» **Your assignment**
Restate all the entries exactly as they appear, apart from the pictures.

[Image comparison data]
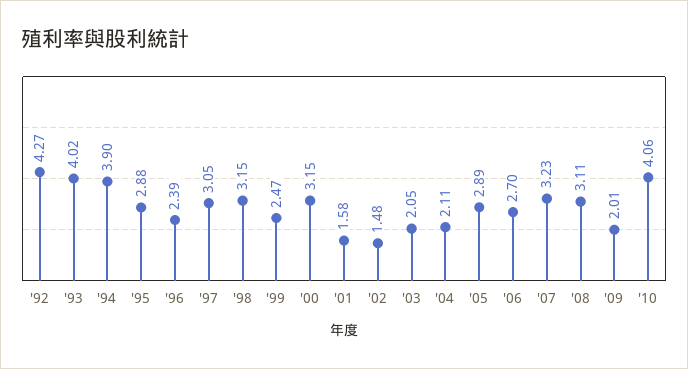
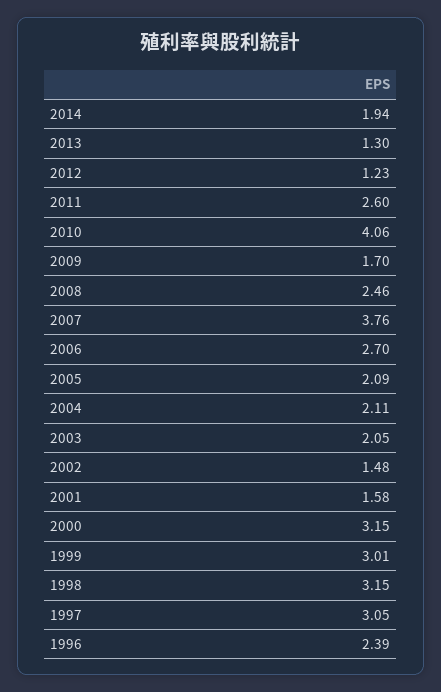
'92: 4.27 -> none
'93: 4.02 -> none
'94: 3.9 -> none
'95: 2.88 -> none
'99: 2.47 -> 3.01
'05: 2.89 -> 2.09
'07: 3.23 -> 3.76
'08: 3.11 -> 2.46
'09: 2.01 -> 1.7
2014: none -> 1.94
2013: none -> 1.3
2012: none -> 1.23
2011: none -> 2.6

» **Solution to this task**
'92: 4.27 -> none
'93: 4.02 -> none
'94: 3.9 -> none
'95: 2.88 -> none
'99: 2.47 -> 3.01
'05: 2.89 -> 2.09
'07: 3.23 -> 3.76
'08: 3.11 -> 2.46
'09: 2.01 -> 1.7
2014: none -> 1.94
2013: none -> 1.3
2012: none -> 1.23
2011: none -> 2.6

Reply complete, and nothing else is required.